ベッドに大和を運び、風呂を掃除して湯を沸かし、料理を作って、起きた時に一つでもリラックスできることをしてあげようと準備した。
そこに現れたのが、キタさんだった。
第一声が「どちらさま」だった。
それはこちらの台詞と思ったけれど、言い返せずに黙っていると、大きな溜息を吐かれた。

「情けない。まさかこんなことに気付かなかっただなんて」

キタさんはひどく嫌そうな顔をして、右手で顔を覆った。
何だか勘違いされているのがわかったので、私はできるだけ丁寧に説明しようと口火を切った。

「私は大和の友人です」

それから私と大和の出会いのこと、今日の経緯、どうしてここにいるのかなどを話したけれど、どれもキタさんには通じていないらしくて疑いの目は変わらない。

「へえ、そう」

言いながらじろりと見られて、内心私はドキリとした。
ちょっと怖かった。
キタさんはあまり優しくない笑顔を見せて、人差し指を立てる。

「それじゃあ、こういうのはどうかな。君にこの部屋の隣の部屋を半額で貸してあげる。ただし、ヤマトくんがこの部屋にいる時に必ず掃除と洗濯、食事を作ってあげることが条件。それ以外は自由にして良いけれど、ヤマトくんの部屋の鍵は渡さない」

最後の方は少し強い口調で、なんだか責められているような気もした。
キタさんは変わらず、ゆっくりと声を大きくしていく。

「君が本当に友人で、本当にヤマトくんのことを心配しているだけなら部屋の鍵なんて」
「いりません」

もうこれ以上は聞く必要がないと思って、私ははっきり言った。

「そんなもの、要りません。大和が倒れないなら、何でも良い。こんなに疲れきって、仕事させて。そんなに大和が必要ですか」

何だか疲れている大和が本当に可哀相で、辛くて、嫌で、知らない人なのに大きな声で、今度はこちらが責めるように叫んだ。
しかしキタさんはその眼鏡の向こうで薄暗く瞳を光らせて、静かに答えた。

「ああ、必要だ。ヤマトが日本を変える。

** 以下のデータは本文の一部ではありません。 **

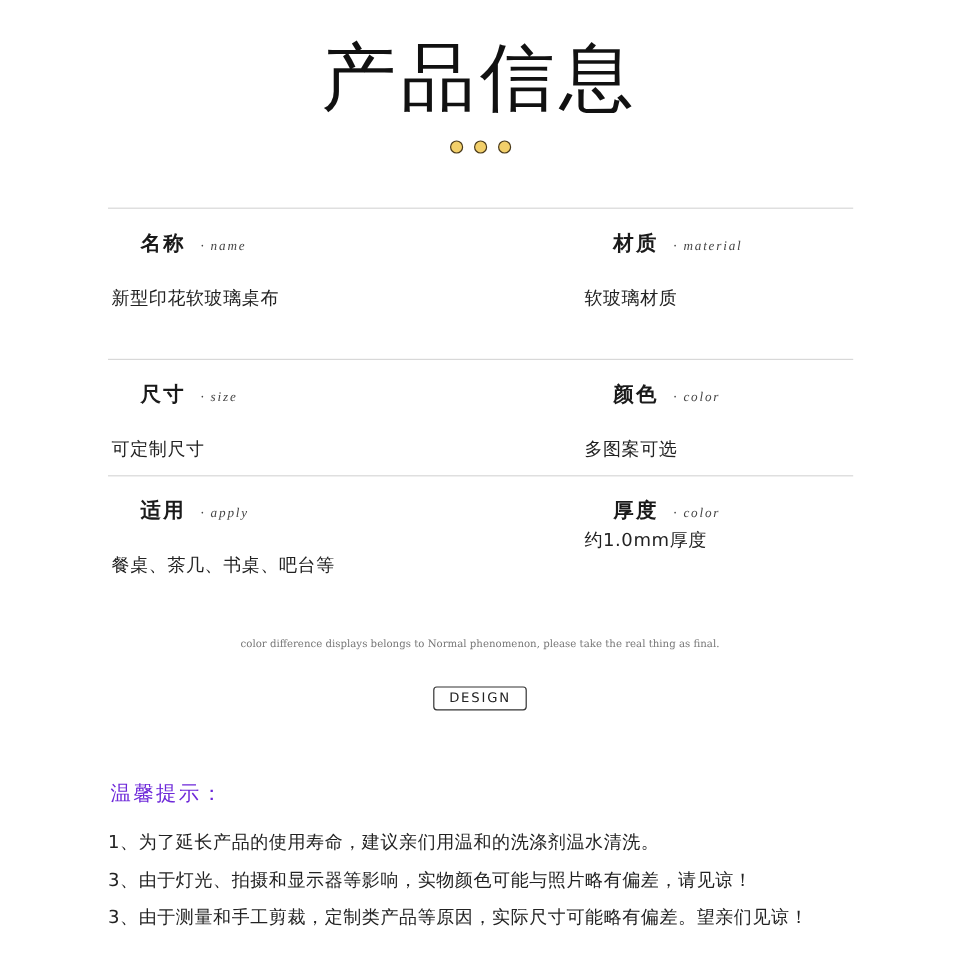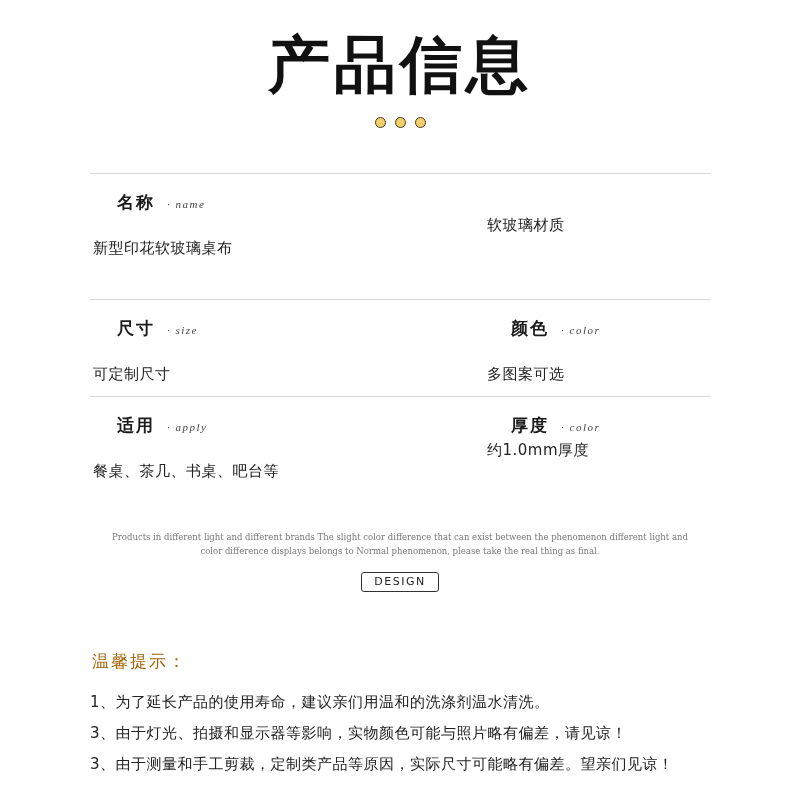--- a/index.html
+++ b/index.html
@@ -9,7 +9,7 @@
     }
     .title {
       position: absolute; top: 22px; left: 0; width: 800px; text-align: center;
-      font-size: 62px; font-weight: bold; letter-spacing: 4px; color: #111;
+      font-size: 62px; font-weight: normal; letter-spacing: 4px; color: #111;
       line-height: 86px;
     }
     .dots {

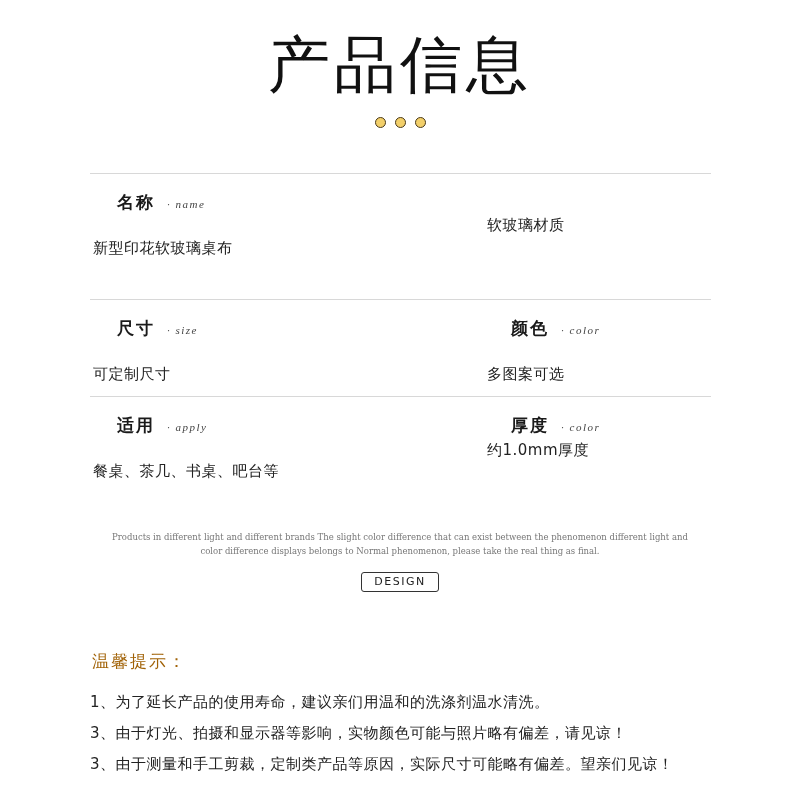--- a/index.html
+++ b/index.html
@@ -60,6 +60,10 @@
   <div class="value">新型印花软玻璃桌布</div>
 </div>
 <div class="cell" style="top:191px; left:487px">
+  <div class="label">
+      <span class="zh">材质</span>
+      <span class="en">· material</span>
+    </div>
   <div class="value">软玻璃材质</div>
 </div>
 

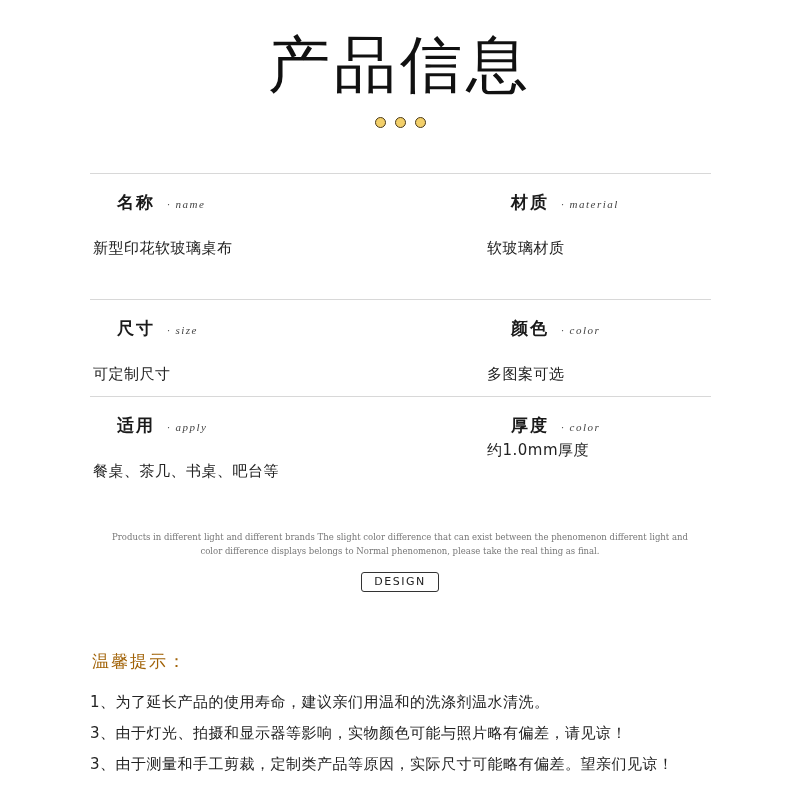--- a/index.html
+++ b/index.html
@@ -102,7 +102,6 @@
 </div>
 
 <div class="disclaimer">
-  <div>Products in different light and different brands The slight color difference that can exist between the phenomenon different light and</div>
   <div>color difference displays belongs to Normal phenomenon, please take the real thing as final.</div>
 </div>
 

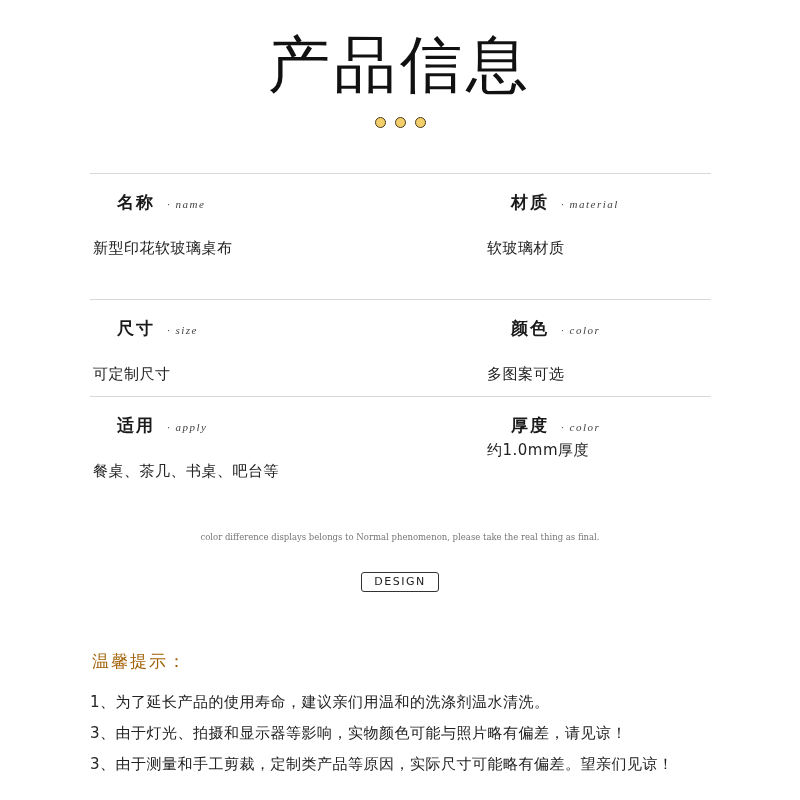--- a/index.html
+++ b/index.html
@@ -36,7 +36,7 @@
       border: 1.5px solid #333; border-radius: 3px; text-align: center; line-height: 17px;
       font-size: 11px; letter-spacing: 1.5px; color: #222; font-family: "DejaVu Sans", sans-serif;
     }
-    .tips-title { position: absolute; top: 650px; left: 92px; font-size: 17px; color: #a16207; letter-spacing: 2px; }
+    .tips-title { position: absolute; top: 650px; left: 92px; font-size: 17px; color: #6d28d9; letter-spacing: 2px; }
     .tip { position: absolute; left: 90px; font-size: 15px; color: #222; letter-spacing: 0.5px; white-space: nowrap; }
   </style>
 </head>

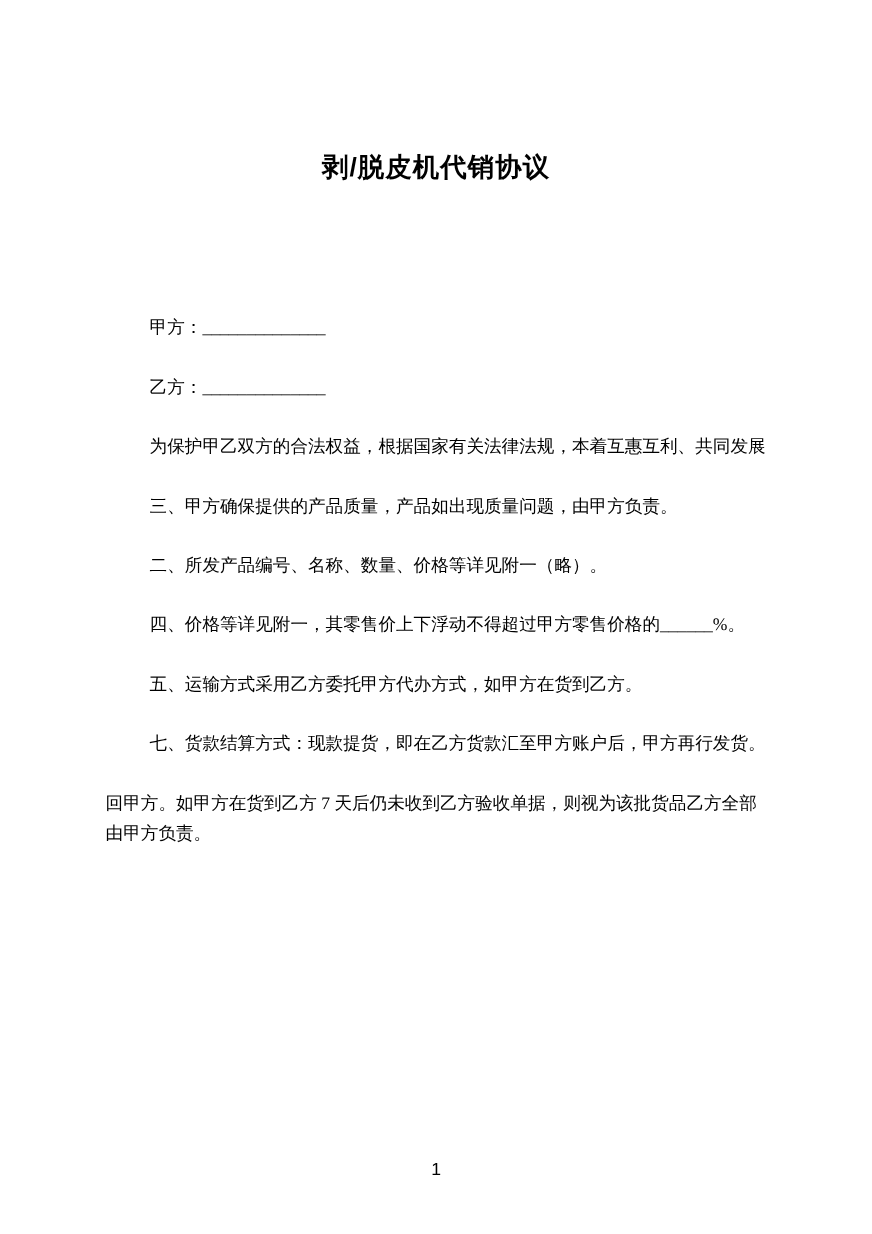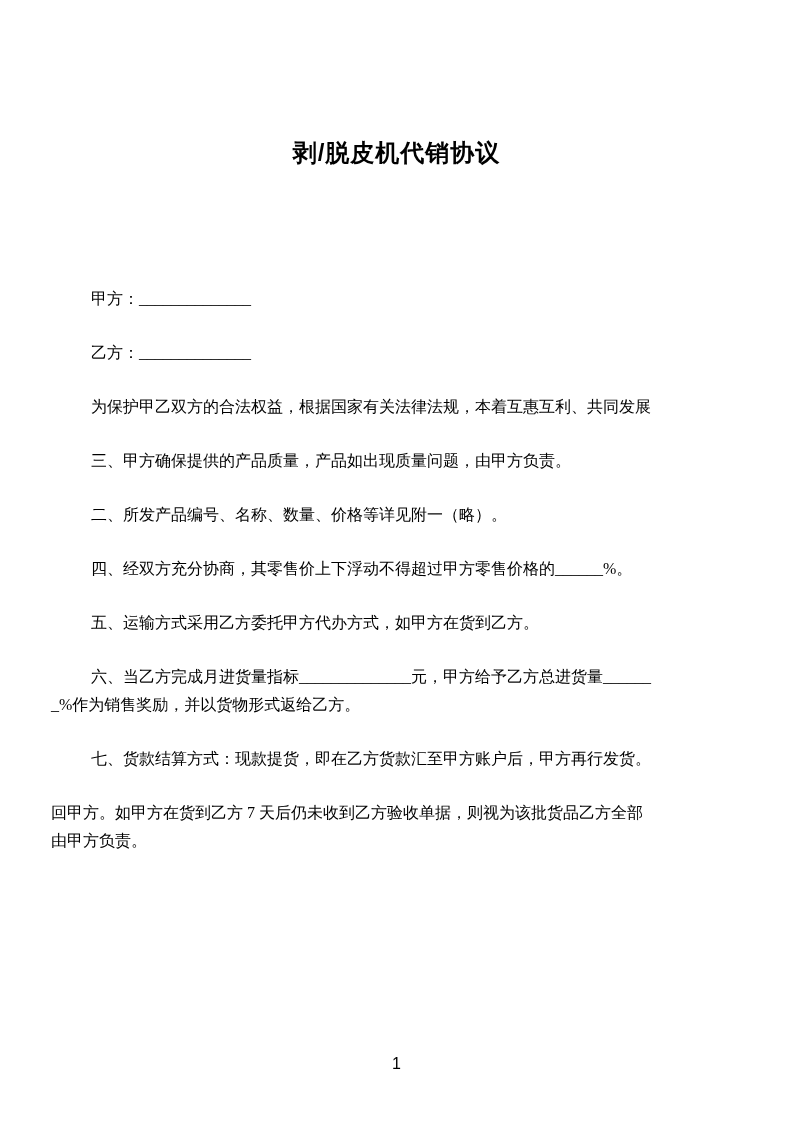--- a/index.html
+++ b/index.html
@@ -15,7 +15,7 @@
     color: #000000;
     font-family: "Liberation Sans", "DejaVu Sans", sans-serif;
     box-sizing: border-box;
-    padding: 0 51px;
+    padding: 0 96px;
     overflow: hidden;
   }
   .title {

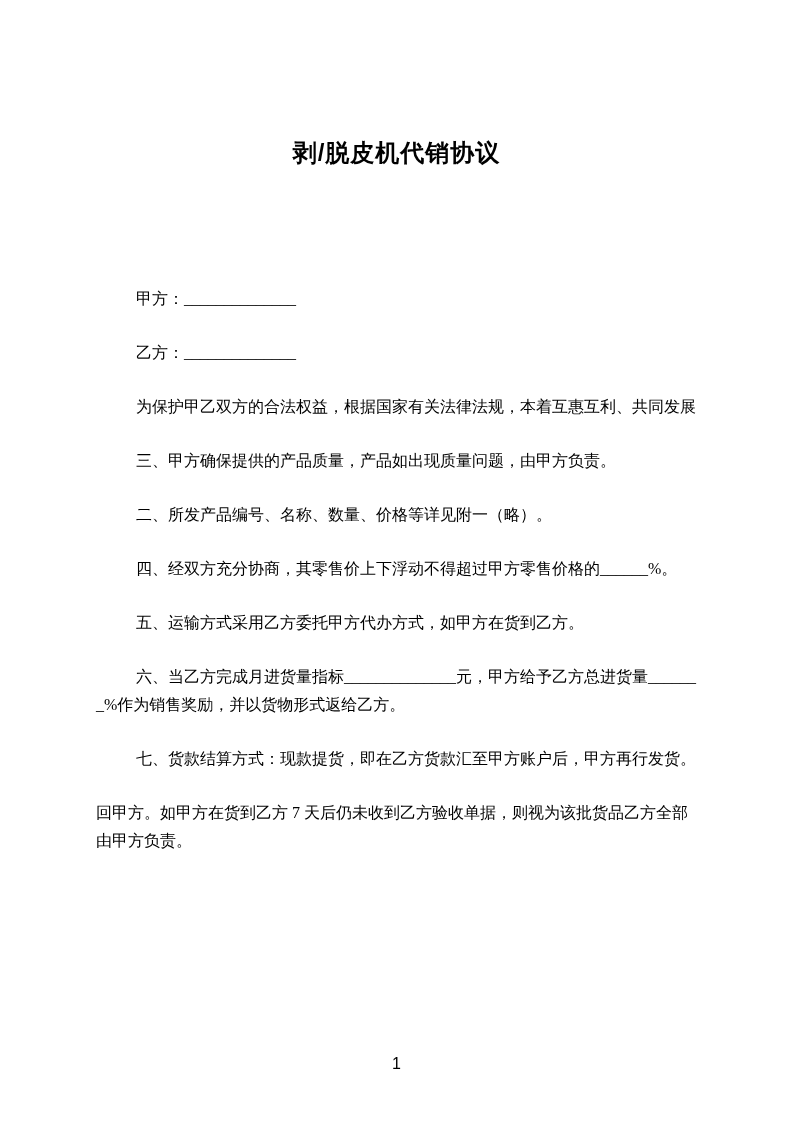--- a/index.html
+++ b/index.html
@@ -77,7 +77,7 @@
   </div>
 
   <div class="para">
-    <div class="ln ind">四、经双方充分协商，其零售价上下浮动不得超过甲方零售价格的______%。</div>
+    <div class="ln ind">四、价格等详见附一，其零售价上下浮动不得超过甲方零售价格的______%。</div>
   </div>
 
   <div class="para">

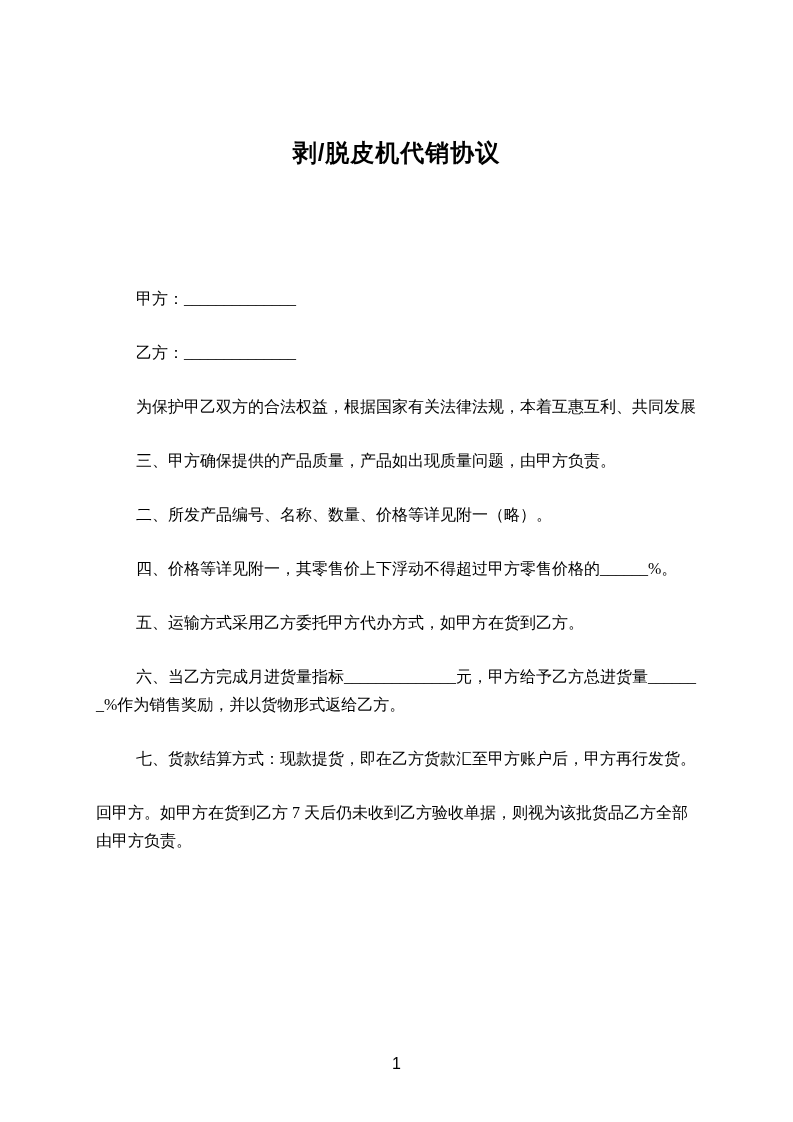--- a/index.html
+++ b/index.html
@@ -84,10 +84,6 @@
     <div class="ln ind">五、运输方式采用乙方委托甲方代办方式，如甲方在货到乙方。</div>
   </div>
 
-  <div class="para">
-    <div class="ln ind">六、当乙方完成月进货量指标______________元，甲方给予乙方总进货量______</div>
-    <div class="ln">_%作为销售奖励，并以货物形式返给乙方。</div>
-  </div>
 
   <div class="para">
     <div class="ln ind">七、货款结算方式：现款提货，即在乙方货款汇至甲方账户后，甲方再行发货。</div>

今に日本中全員がヤマトの名前を口にする」

キタさんが大和のことを呼び捨てにしたのは、後にも先にもそれ一回きりだった。
いつでもキタさんは優しい。
平等に物事を見れるし、冷静で静か。
けれどヤマトのことになると、時々熱っぽくなる。
私はそれを心配するけれど、半分どこかで応援している気持ちもある。
あんなに強く私に言ってのけたキタさんは、今日のキタさんのどこにも見当たらない。
オイルランプのように緩い炎じみて揺らぐ。

「ヤマトくんは原石なんかじゃなかったよね。もう完璧に切り出されたダイヤモンドだったんだ。いつでもどこでも、どんなタイミングでだって売りに出せば、正当な評価が得られたのに」

微かな嘲笑は自分に向けてだったのだろう。
私は見なかったことにして、麦茶をもう一杯注いだ。

「少し酔ってますか」
「あ、わかる?」

キタさんはへらっと笑って、注がれた麦茶を一気に飲み干した。

「うん、酔ってる酔ってる。ごめん、忘れて。それじゃあオヤスミ」

言うなり立ち上がり、身支度を整えて玄関へと急がれる。
すっかり私は置いてけぼりになってしまったので、慌てて追いかけて声をかける。

「あの! 大和、部屋に戻さなきゃ」

大和は私の部屋で寝てはいけないと、キタさんと二人で約束した。
それは一線だと、そう説明もされたし納得もした。
それでも大和が眠り込んでしまうと、私一人では動かせず、そこは内緒のつもりで何もなかったように振舞っていた。
だからキタさんのいる今日は、そう言わざるを得ない。
そうしないと、いつも大和がここで寝ていると思われる。

「良いよ。あんな良い寝顔してたら、起しちゃ悪いでしょ」

キタさんはあっさりそう言って、靴を履いた。

「それに、美弥子ちゃんのこと信用してますから」

にっこりと優しい笑顔が胸にくる。
心配される必要はない。

「もちろん、ヤマトくんのこともね」

その言葉も必要ないと私は笑ってキタさんを見送った。